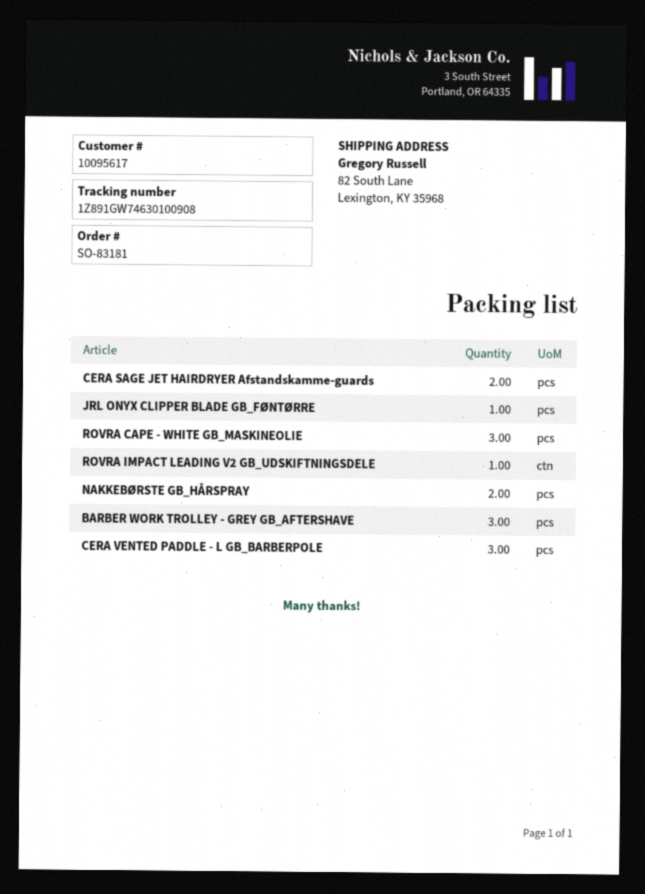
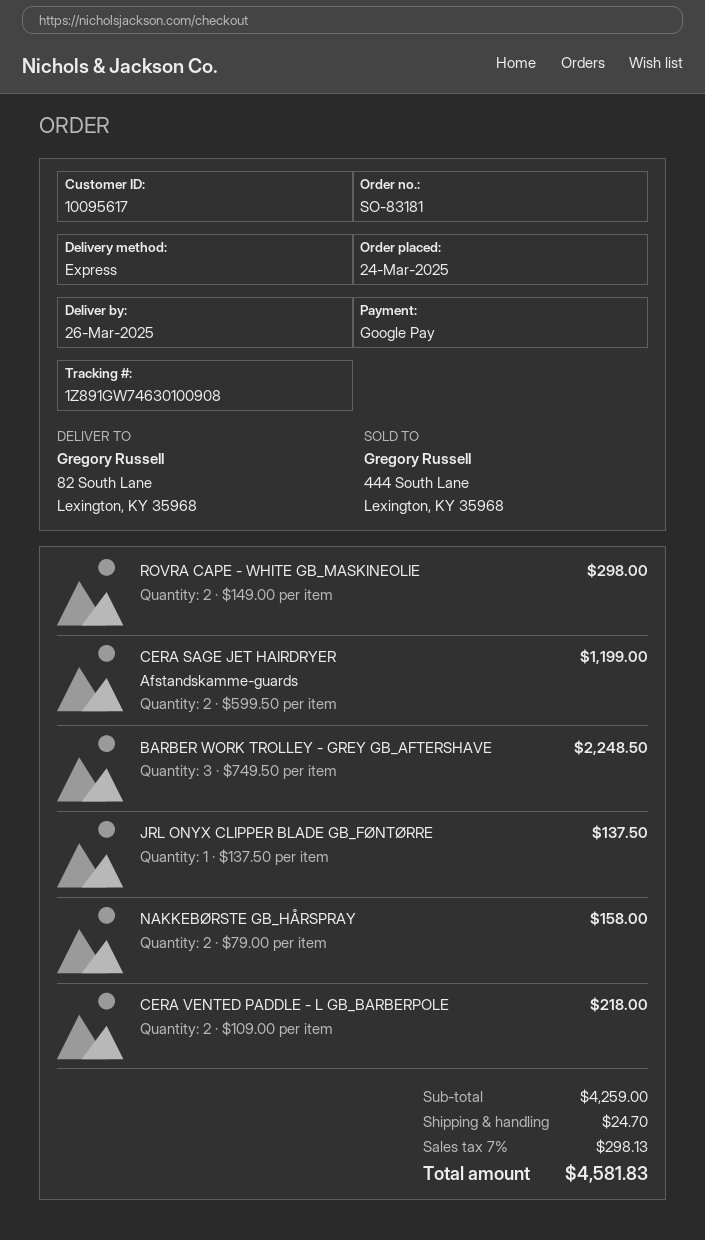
ROVRA CAPE - WHITE GB_MASKINEOLIE: 3 -> 2
ROVRA IMPACT LEADING V2 GB_UDSKIFTNINGSDELE: 1 -> none
CERA VENTED PADDLE - L GB_BARBERPOLE: 3 -> 2

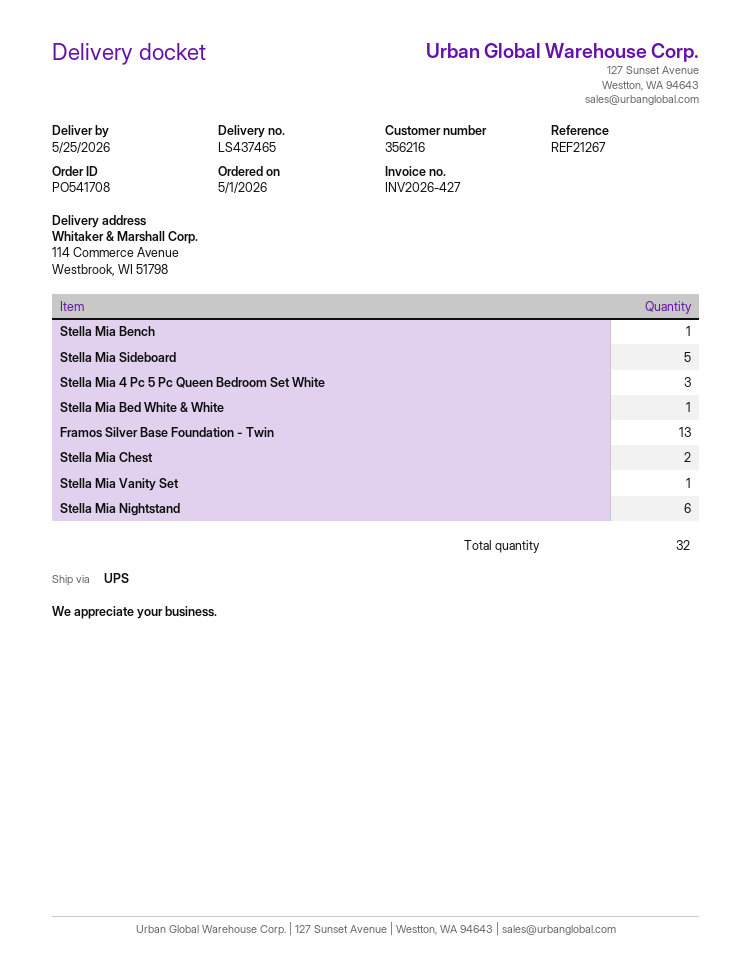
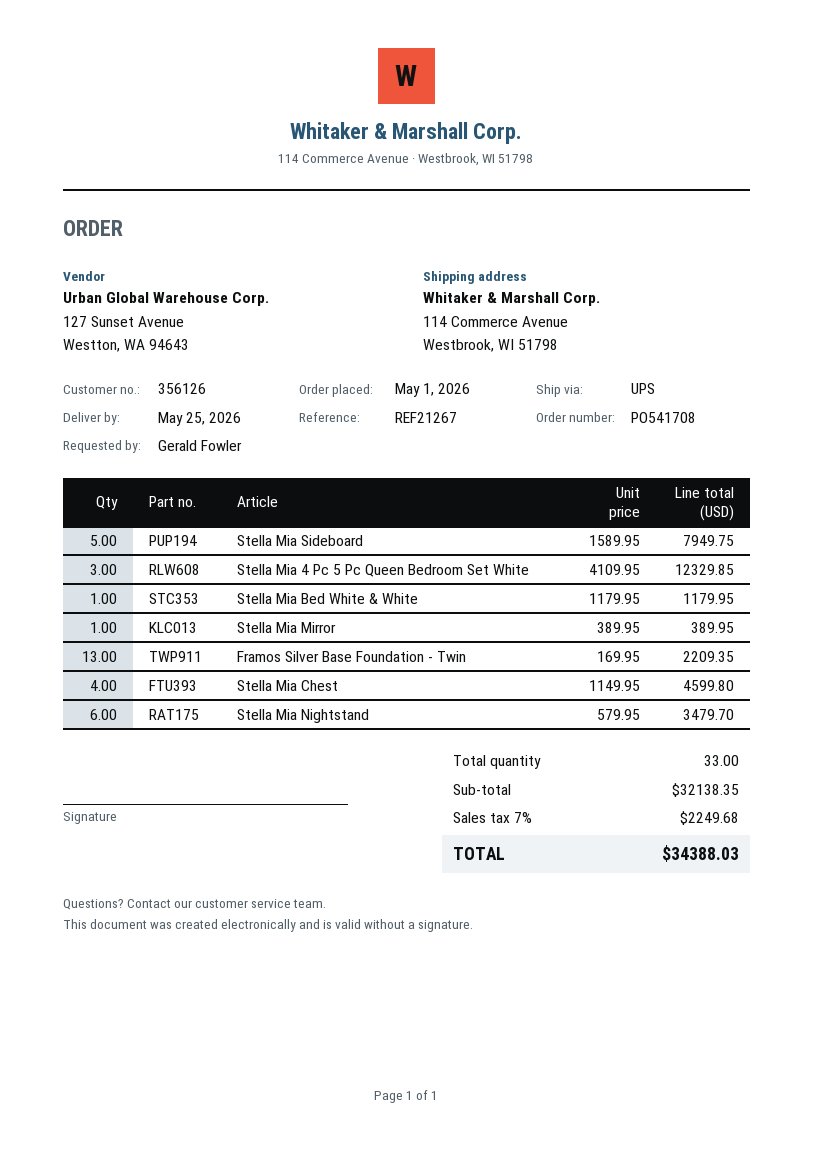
customer number: 356216 -> 356126
Stella Mia Bench: 1 -> none
Stella Mia Chest: 2 -> 4
Stella Mia Vanity Set: 1 -> none
Stella Mia Mirror: none -> 1
total quantity: 32 -> 33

▬▬▬▬▬▬

Exactly those lines that run from the line holding "CERA VENTED PADDLE - L GB_BARBERPOLE: 3 -> 2" to the end of the listing above, both included, are to be reproduced, with pictures left out.

§ **Answer box**:
CERA VENTED PADDLE - L GB_BARBERPOLE: 3 -> 2

customer number: 356216 -> 356126
Stella Mia Bench: 1 -> none
Stella Mia Chest: 2 -> 4
Stella Mia Vanity Set: 1 -> none
Stella Mia Mirror: none -> 1
total quantity: 32 -> 33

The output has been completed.